● **Exercise prompt**
Pull every line containing the word "Android" from the records.

● **Data to use**

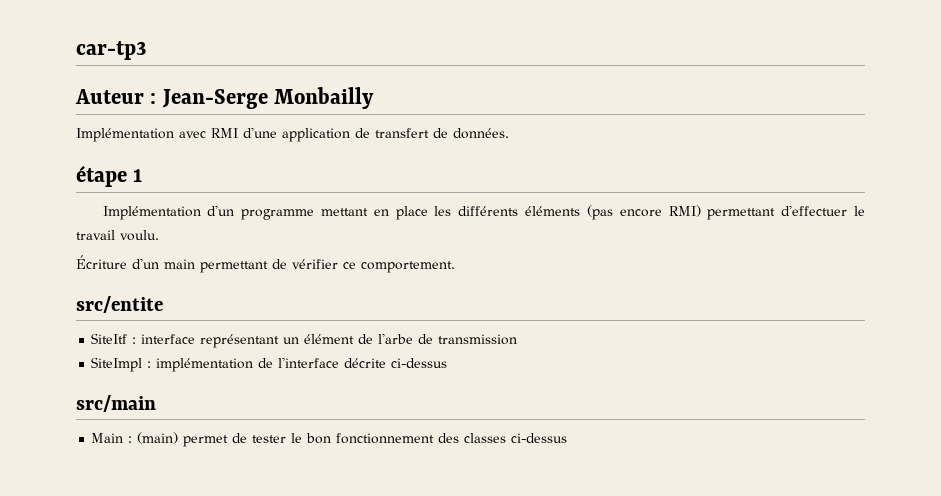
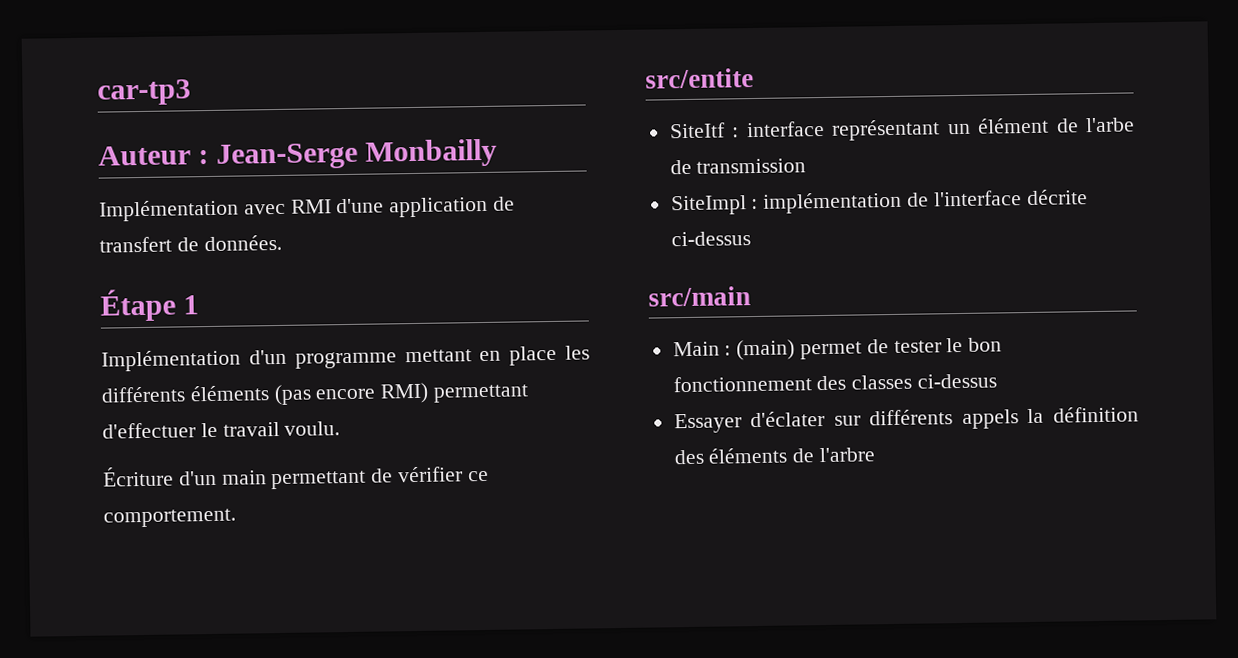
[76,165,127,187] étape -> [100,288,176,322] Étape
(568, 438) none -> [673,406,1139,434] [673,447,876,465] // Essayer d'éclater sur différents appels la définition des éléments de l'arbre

* * *

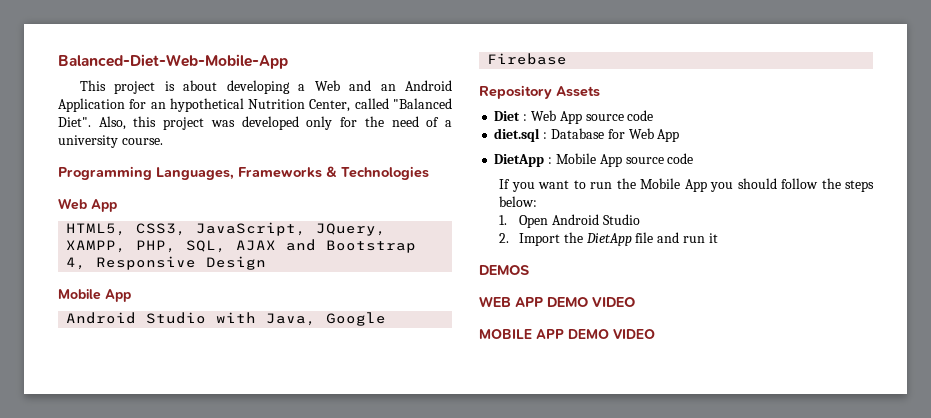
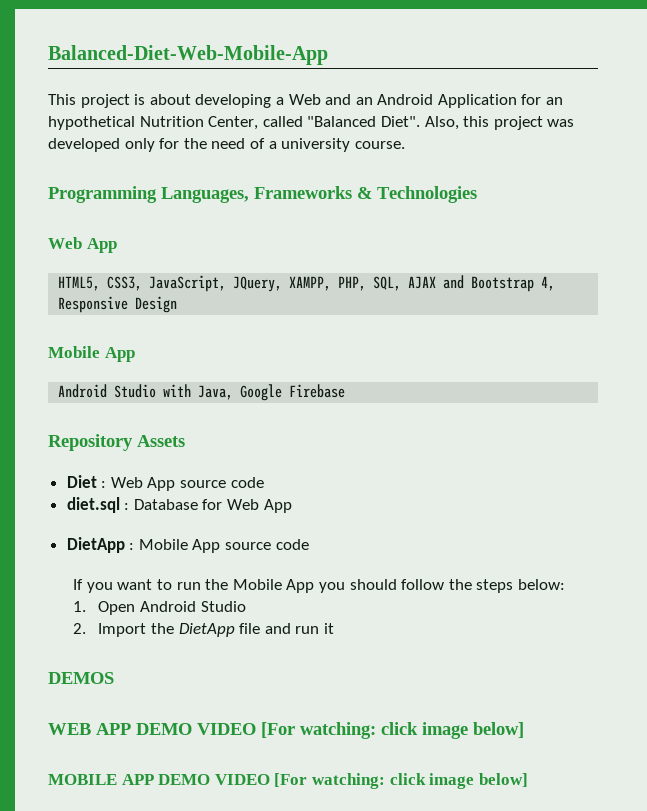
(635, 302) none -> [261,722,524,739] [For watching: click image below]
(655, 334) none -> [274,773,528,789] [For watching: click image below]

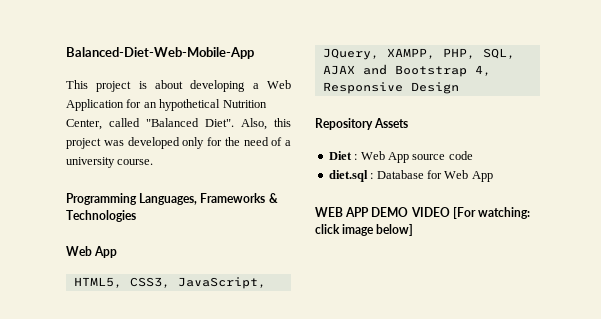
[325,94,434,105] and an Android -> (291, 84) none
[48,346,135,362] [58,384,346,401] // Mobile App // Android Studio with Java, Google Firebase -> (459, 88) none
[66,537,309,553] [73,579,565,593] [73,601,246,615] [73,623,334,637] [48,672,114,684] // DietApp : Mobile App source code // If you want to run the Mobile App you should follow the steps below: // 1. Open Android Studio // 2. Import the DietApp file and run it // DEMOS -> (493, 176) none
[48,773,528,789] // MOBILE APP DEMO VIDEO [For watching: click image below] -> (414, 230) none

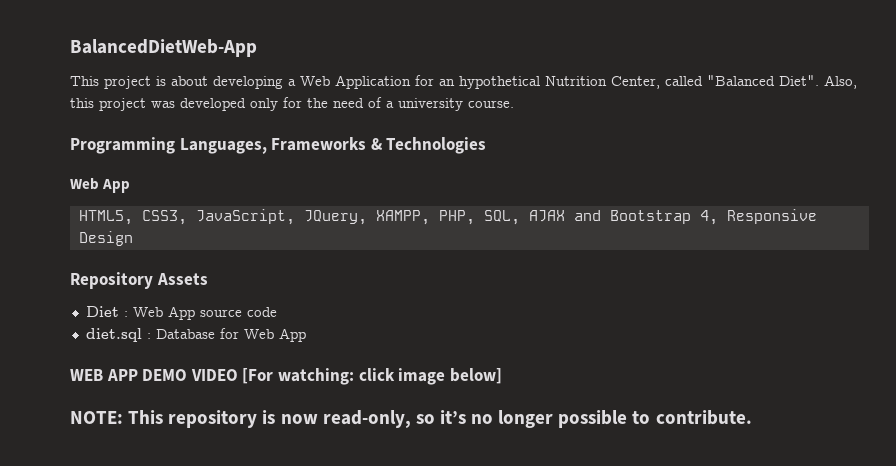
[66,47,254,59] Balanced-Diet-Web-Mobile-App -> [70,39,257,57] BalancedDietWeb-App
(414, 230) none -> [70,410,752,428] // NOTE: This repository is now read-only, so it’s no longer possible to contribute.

● **Task answer**
[325,94,434,105] and an Android -> (291, 84) none
[48,346,135,362] [58,384,346,401] // Mobile App // Android Studio with Java, Google Firebase -> (459, 88) none
[66,537,309,553] [73,579,565,593] [73,601,246,615] [73,623,334,637] [48,672,114,684] // DietApp : Mobile App source code // If you want to run the Mobile App you should follow the steps below: // 1. Open Android Studio // 2. Import the DietApp file and run it // DEMOS -> (493, 176) none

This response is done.